Which lines below include "setOwnDMKey"? Copy them all.

[Extracted data entries]
====

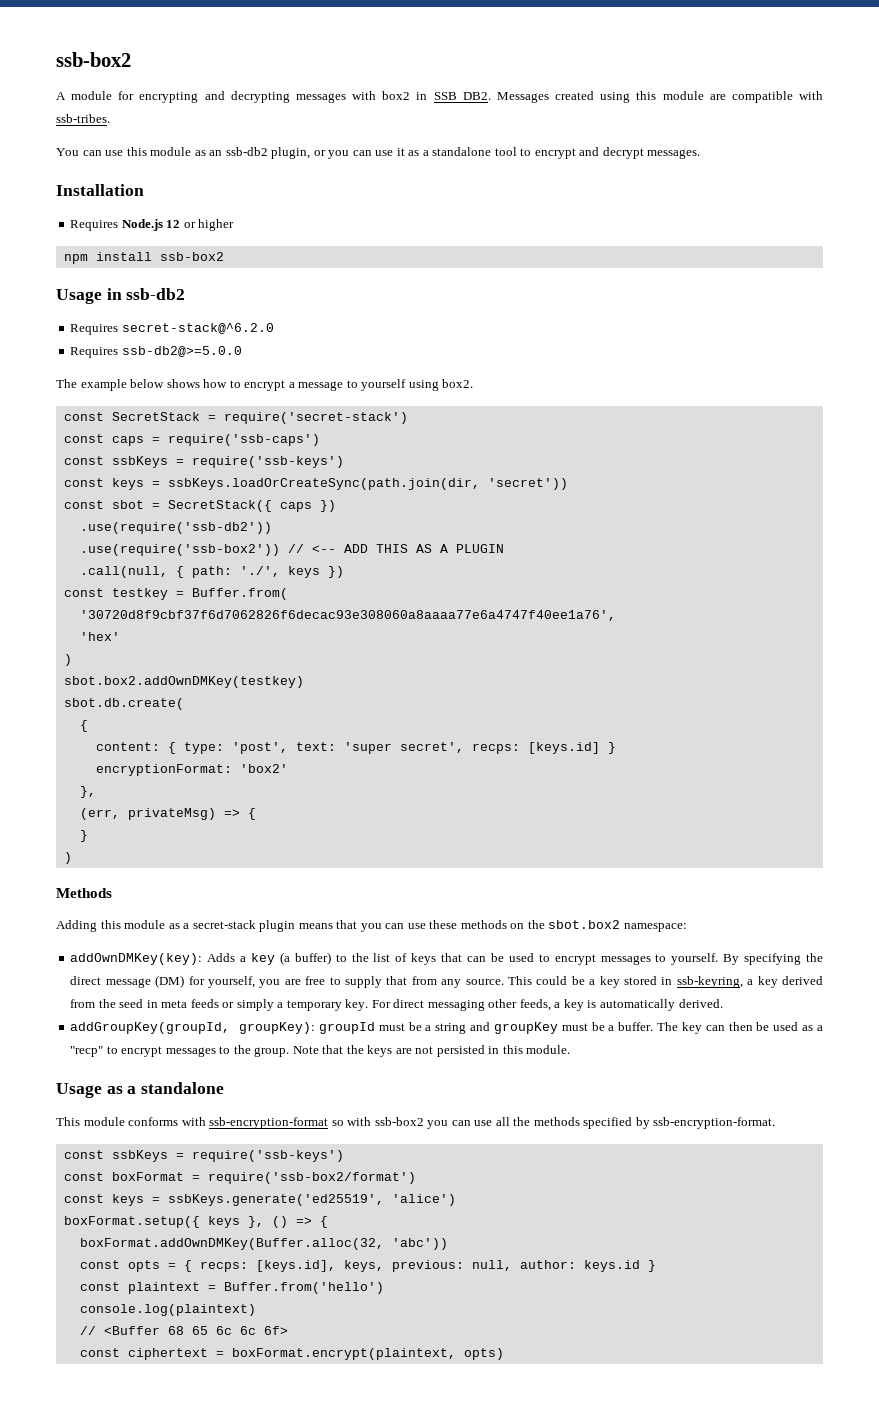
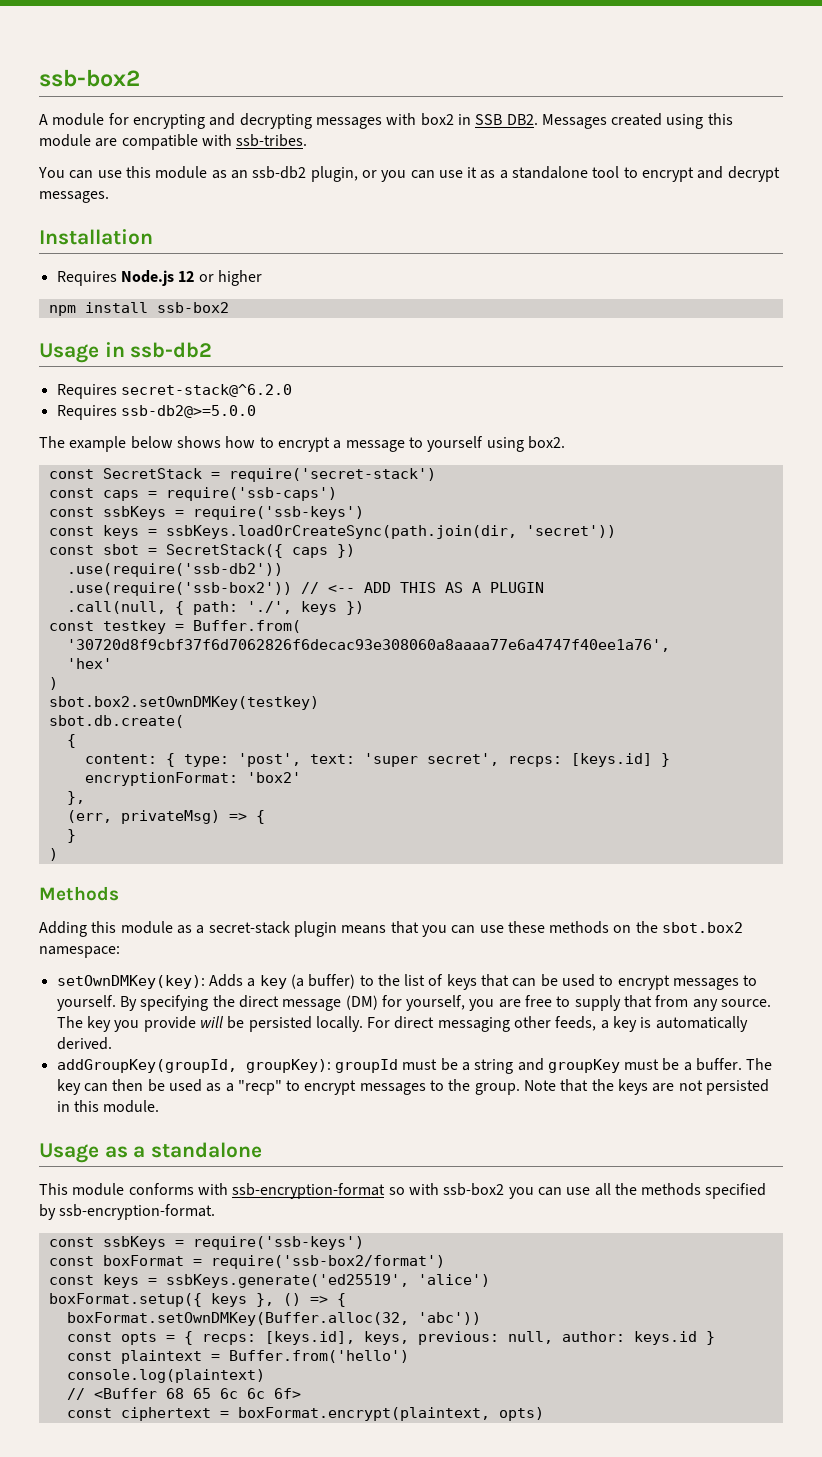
[63,676,304,688] sbot.box2.addOwnDMKey(testkey) -> [48,696,319,710] sbot.box2.setOwnDMKey(testkey)
[70,953,203,965] addOwnDMKey(key): -> [56,975,205,989] setOwnDMKey(key):
[507,976,824,988] [70,999,369,1011] This could be a key stored in ssb-keyring, a key derived from the seed in meta feeds or simply a temporary key. -> [56,1016,363,1032] The key you provide will be persisted locally.
[79,1238,384,1250] boxFormat.addOwnDMKey(Buffer.alloc(32, -> [66,1312,409,1326] boxFormat.setOwnDMKey(Buffer.alloc(32,

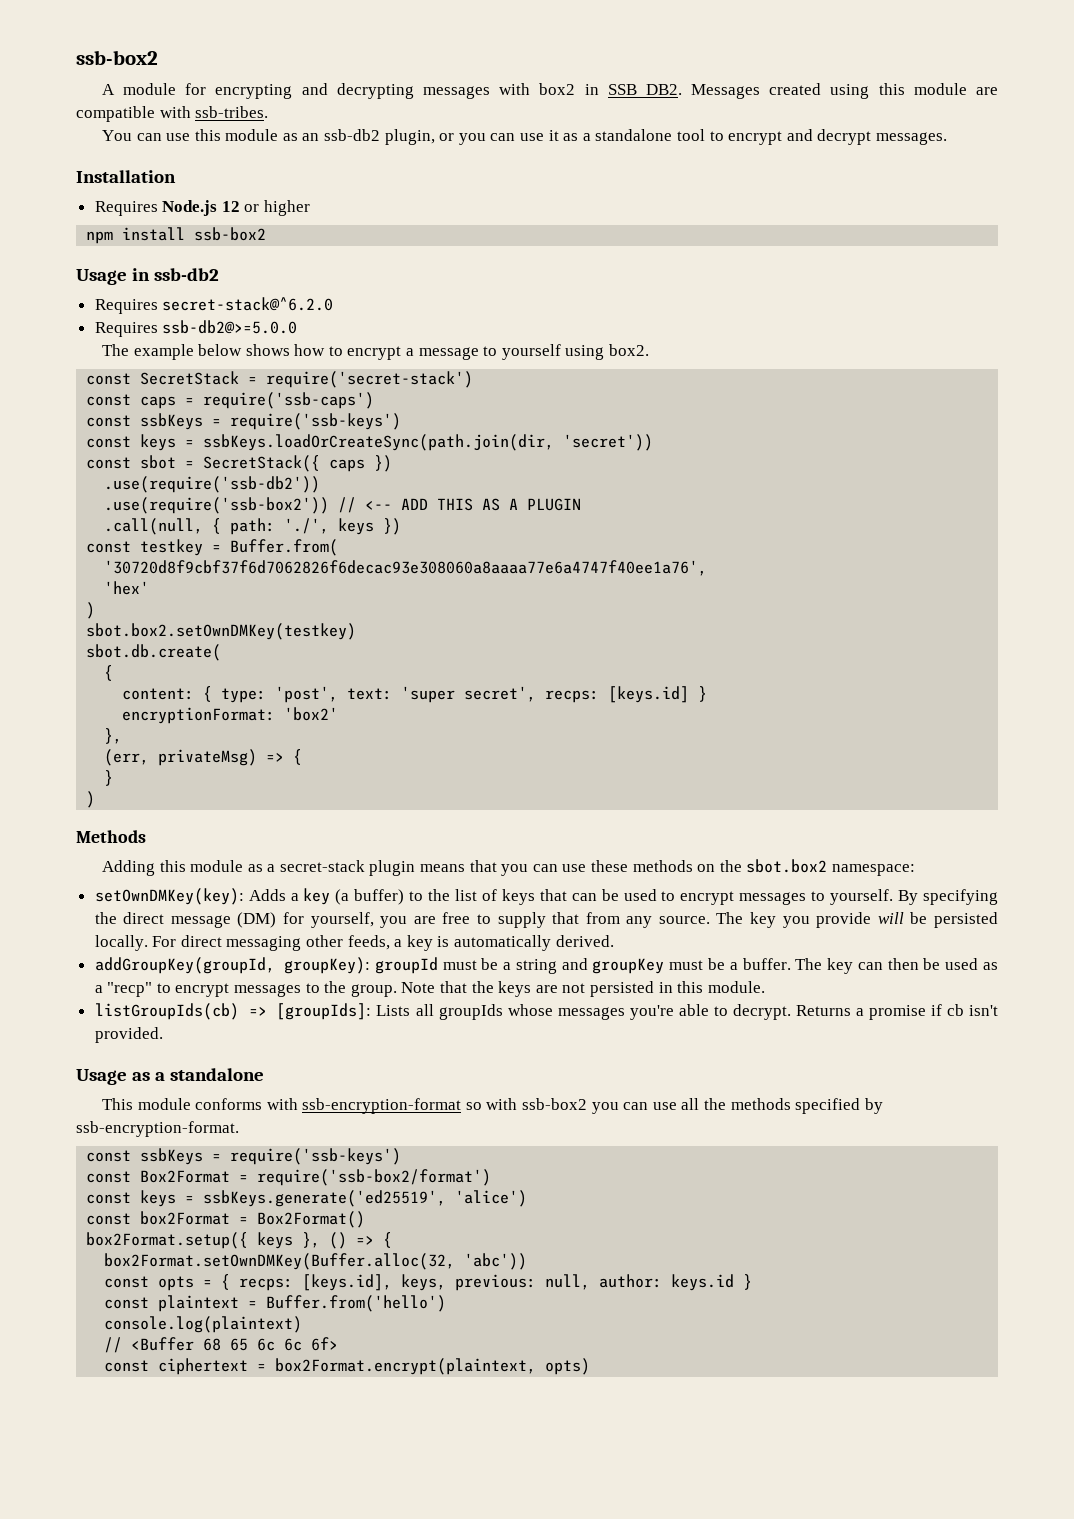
(160, 1106) none -> [94,1003,998,1020] [94,1027,163,1043] // listGroupIds(cb) => [groupIds]: Lists all groupIds whose messages you're able to decrypt. Returns a promise if cb isn't provided.
[102,1255,184,1266] boxFormat -> [140,1170,231,1183] Box2Format
[48,1293,202,1307] boxFormat.setup({ -> [86,1211,366,1228] [86,1232,249,1249] const box2Format = Box2Format() // box2Format.setup({
[66,1312,409,1326] boxFormat.setOwnDMKey(Buffer.alloc(32, -> [104,1253,456,1270] box2Format.setOwnDMKey(Buffer.alloc(32,
[237,1407,490,1421] boxFormat.encrypt(plaintext, -> [275,1358,537,1375] box2Format.encrypt(plaintext,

====

Written answer:
[63,676,304,688] sbot.box2.addOwnDMKey(testkey) -> [48,696,319,710] sbot.box2.setOwnDMKey(testkey)
[70,953,203,965] addOwnDMKey(key): -> [56,975,205,989] setOwnDMKey(key):
[79,1238,384,1250] boxFormat.addOwnDMKey(Buffer.alloc(32, -> [66,1312,409,1326] boxFormat.setOwnDMKey(Buffer.alloc(32,
[66,1312,409,1326] boxFormat.setOwnDMKey(Buffer.alloc(32, -> [104,1253,456,1270] box2Format.setOwnDMKey(Buffer.alloc(32,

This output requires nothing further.